*Problem*
Output each entry verbatim. Leave the images out.
------------------------------------------------------------------------
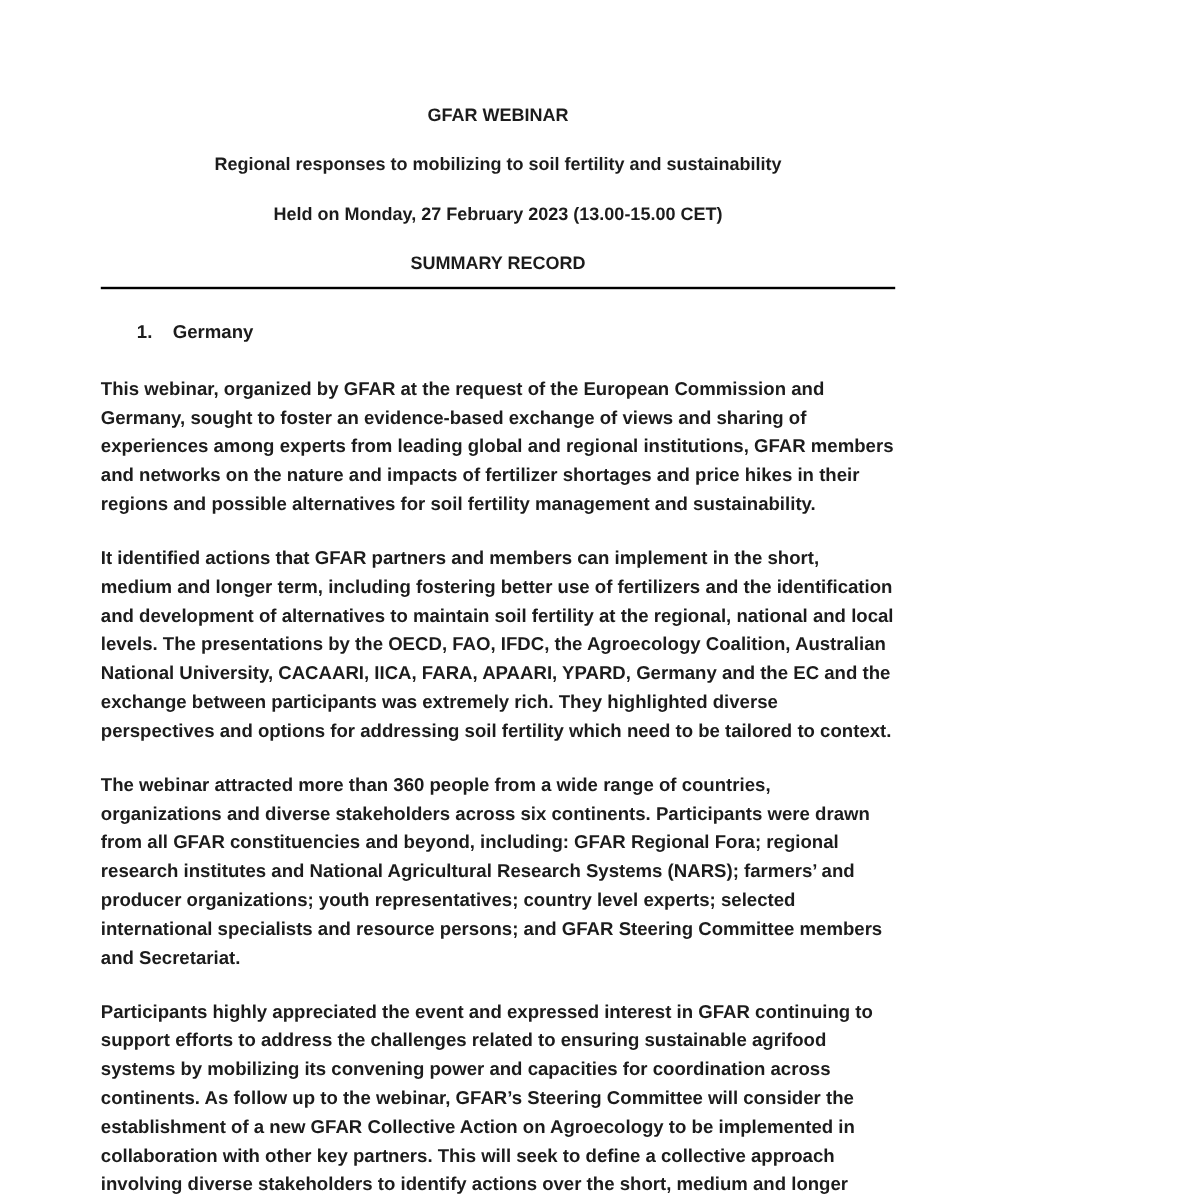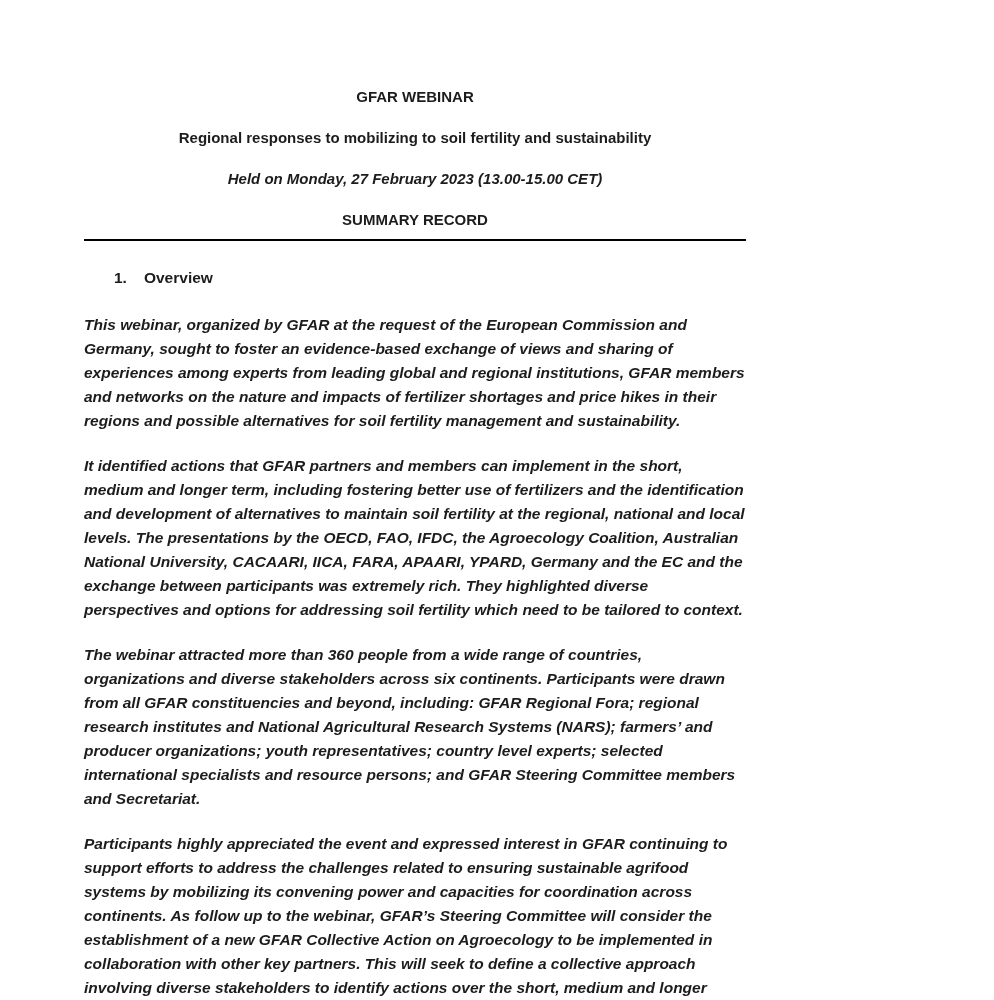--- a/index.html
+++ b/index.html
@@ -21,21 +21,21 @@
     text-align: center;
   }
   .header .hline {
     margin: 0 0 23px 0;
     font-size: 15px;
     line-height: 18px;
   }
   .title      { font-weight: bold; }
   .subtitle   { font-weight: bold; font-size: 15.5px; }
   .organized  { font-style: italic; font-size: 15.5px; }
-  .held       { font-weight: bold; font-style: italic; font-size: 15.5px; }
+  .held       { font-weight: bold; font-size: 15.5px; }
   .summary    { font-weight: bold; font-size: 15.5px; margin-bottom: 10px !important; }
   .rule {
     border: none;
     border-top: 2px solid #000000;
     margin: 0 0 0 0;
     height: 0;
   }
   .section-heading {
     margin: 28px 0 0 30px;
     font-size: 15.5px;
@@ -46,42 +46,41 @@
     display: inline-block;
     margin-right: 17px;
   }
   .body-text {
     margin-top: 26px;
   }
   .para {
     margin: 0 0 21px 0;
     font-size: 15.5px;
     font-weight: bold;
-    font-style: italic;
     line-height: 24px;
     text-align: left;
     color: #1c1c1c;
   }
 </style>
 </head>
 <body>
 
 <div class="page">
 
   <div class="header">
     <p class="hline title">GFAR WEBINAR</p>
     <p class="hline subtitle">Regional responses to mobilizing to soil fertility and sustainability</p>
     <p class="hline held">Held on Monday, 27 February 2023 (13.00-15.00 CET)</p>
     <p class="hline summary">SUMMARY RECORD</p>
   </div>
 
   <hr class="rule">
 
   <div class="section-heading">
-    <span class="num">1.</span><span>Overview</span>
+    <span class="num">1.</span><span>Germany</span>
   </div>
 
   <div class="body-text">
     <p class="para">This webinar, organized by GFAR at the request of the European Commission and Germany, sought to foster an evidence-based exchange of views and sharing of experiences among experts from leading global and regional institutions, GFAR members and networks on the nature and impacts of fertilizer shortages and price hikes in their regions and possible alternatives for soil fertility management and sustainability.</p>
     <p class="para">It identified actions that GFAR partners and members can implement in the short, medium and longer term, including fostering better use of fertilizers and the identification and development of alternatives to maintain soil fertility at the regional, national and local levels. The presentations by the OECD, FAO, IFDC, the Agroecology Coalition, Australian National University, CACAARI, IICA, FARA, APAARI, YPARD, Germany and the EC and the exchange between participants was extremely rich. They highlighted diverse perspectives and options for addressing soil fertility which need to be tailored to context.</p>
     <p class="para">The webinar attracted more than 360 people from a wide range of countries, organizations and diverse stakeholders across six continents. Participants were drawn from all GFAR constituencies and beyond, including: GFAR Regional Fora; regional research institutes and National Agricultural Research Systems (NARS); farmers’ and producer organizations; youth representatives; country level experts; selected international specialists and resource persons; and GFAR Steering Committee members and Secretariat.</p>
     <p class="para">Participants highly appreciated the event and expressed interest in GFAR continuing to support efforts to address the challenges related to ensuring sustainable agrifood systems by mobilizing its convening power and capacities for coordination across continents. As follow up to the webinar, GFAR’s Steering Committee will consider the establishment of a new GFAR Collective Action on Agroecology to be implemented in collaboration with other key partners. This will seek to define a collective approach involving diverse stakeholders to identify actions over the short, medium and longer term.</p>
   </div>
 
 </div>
------------------------------------------------------------------------
*Result for this exercise*
--- a/index.html
+++ b/index.html
@@ -21,21 +21,21 @@
     text-align: center;
   }
   .header .hline {
     margin: 0 0 23px 0;
     font-size: 15px;
     line-height: 18px;
   }
   .title      { font-weight: bold; }
   .subtitle   { font-weight: bold; font-size: 15.5px; }
   .organized  { font-style: italic; font-size: 15.5px; }
-  .held       { font-weight: bold; font-style: italic; font-size: 15.5px; }
+  .held       { font-weight: bold; font-size: 15.5px; }
   .summary    { font-weight: bold; font-size: 15.5px; margin-bottom: 10px !important; }
   .rule {
     border: none;
     border-top: 2px solid #000000;
     margin: 0 0 0 0;
     height: 0;
   }
   .section-heading {
     margin: 28px 0 0 30px;
     font-size: 15.5px;
@@ -46,42 +46,41 @@
     display: inline-block;
     margin-right: 17px;
   }
   .body-text {
     margin-top: 26px;
   }
   .para {
     margin: 0 0 21px 0;
     font-size: 15.5px;
     font-weight: bold;
-    font-style: italic;
     line-height: 24px;
     text-align: left;
     color: #1c1c1c;
   }
 </style>
 </head>
 <body>
 
 <div class="page">
 
   <div class="header">
     <p class="hline title">GFAR WEBINAR</p>
     <p class="hline subtitle">Regional responses to mobilizing to soil fertility and sustainability</p>
     <p class="hline held">Held on Monday, 27 February 2023 (13.00-15.00 CET)</p>
     <p class="hline summary">SUMMARY RECORD</p>
   </div>
 
   <hr class="rule">
 
   <div class="section-heading">
-    <span class="num">1.</span><span>Overview</span>
+    <span class="num">1.</span><span>Germany</span>
   </div>
 
   <div class="body-text">
     <p class="para">This webinar, organized by GFAR at the request of the European Commission and Germany, sought to foster an evidence-based exchange of views and sharing of experiences among experts from leading global and regional institutions, GFAR members and networks on the nature and impacts of fertilizer shortages and price hikes in their regions and possible alternatives for soil fertility management and sustainability.</p>
     <p class="para">It identified actions that GFAR partners and members can implement in the short, medium and longer term, including fostering better use of fertilizers and the identification and development of alternatives to maintain soil fertility at the regional, national and local levels. The presentations by the OECD, FAO, IFDC, the Agroecology Coalition, Australian National University, CACAARI, IICA, FARA, APAARI, YPARD, Germany and the EC and the exchange between participants was extremely rich. They highlighted diverse perspectives and options for addressing soil fertility which need to be tailored to context.</p>
     <p class="para">The webinar attracted more than 360 people from a wide range of countries, organizations and diverse stakeholders across six continents. Participants were drawn from all GFAR constituencies and beyond, including: GFAR Regional Fora; regional research institutes and National Agricultural Research Systems (NARS); farmers’ and producer organizations; youth representatives; country level experts; selected international specialists and resource persons; and GFAR Steering Committee members and Secretariat.</p>
     <p class="para">Participants highly appreciated the event and expressed interest in GFAR continuing to support efforts to address the challenges related to ensuring sustainable agrifood systems by mobilizing its convening power and capacities for coordination across continents. As follow up to the webinar, GFAR’s Steering Committee will consider the establishment of a new GFAR Collective Action on Agroecology to be implemented in collaboration with other key partners. This will seek to define a collective approach involving diverse stakeholders to identify actions over the short, medium and longer term.</p>
   </div>
 
 </div>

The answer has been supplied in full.